WHAT THIS TASK INVOLVES: Your copy should match the records below word for word and contain no pictures.

Change detection data:
'''
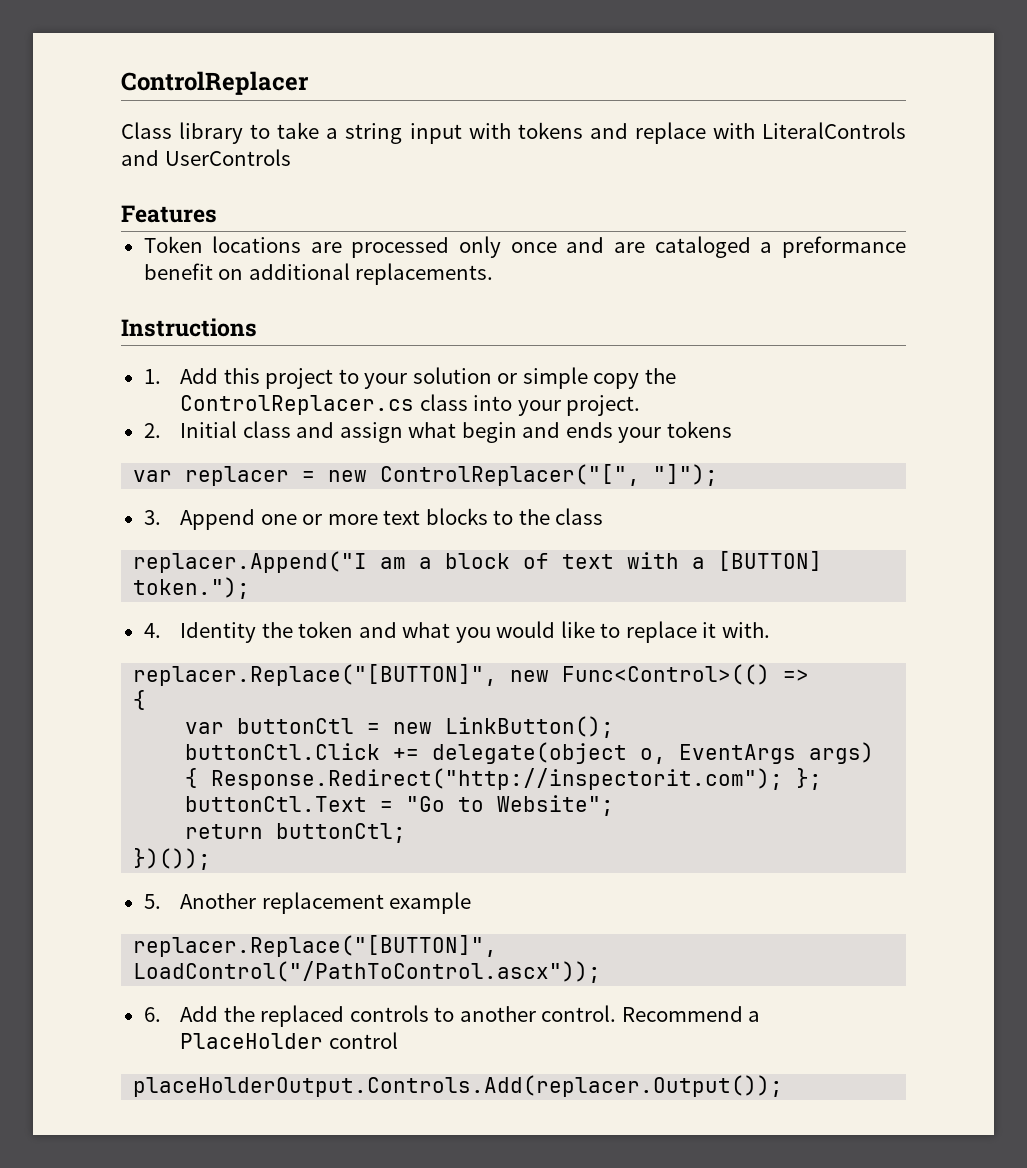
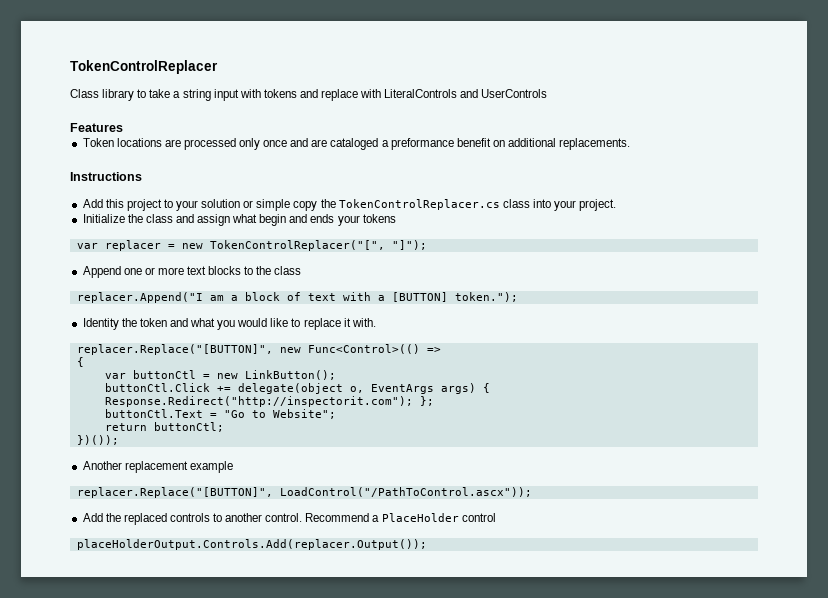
- ControlReplacer
+ TokenControlReplacer
- 1. Add this project to your solution or simple copy the ControlReplacer.cs class into your project.
+ Add this project to your solution or simple copy the TokenControlReplacer.cs class into your project.
- 2. Initial class and assign what begin and ends your tokens
+ Initialize the class and assign what begin and ends your tokens
- var replacer = new ControlReplacer("[", "]");
+ var replacer = new TokenControlReplacer("[", "]");
- 3. Append one or more text blocks to the class
+ Append one or more text blocks to the class
- 4. Identity the token and what you would like to replace it with.
+ Identity the token and what you would like to replace it with.
- 5. Another replacement example
+ Another replacement example
- 6. Add the replaced controls to another control.
+ Add the replaced controls to another control.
'''
RESPONSE TO THIS TASK:
- ControlReplacer
+ TokenControlReplacer
- 1. Add this project to your solution or simple copy the ControlReplacer.cs class into your project.
+ Add this project to your solution or simple copy the TokenControlReplacer.cs class into your project.
- 2. Initial class and assign what begin and ends your tokens
+ Initialize the class and assign what begin and ends your tokens
- var replacer = new ControlReplacer("[", "]");
+ var replacer = new TokenControlReplacer("[", "]");
- 3. Append one or more text blocks to the class
+ Append one or more text blocks to the class
- 4. Identity the token and what you would like to replace it with.
+ Identity the token and what you would like to replace it with.
- 5. Another replacement example
+ Another replacement example
- 6. Add the replaced controls to another control.
+ Add the replaced controls to another control.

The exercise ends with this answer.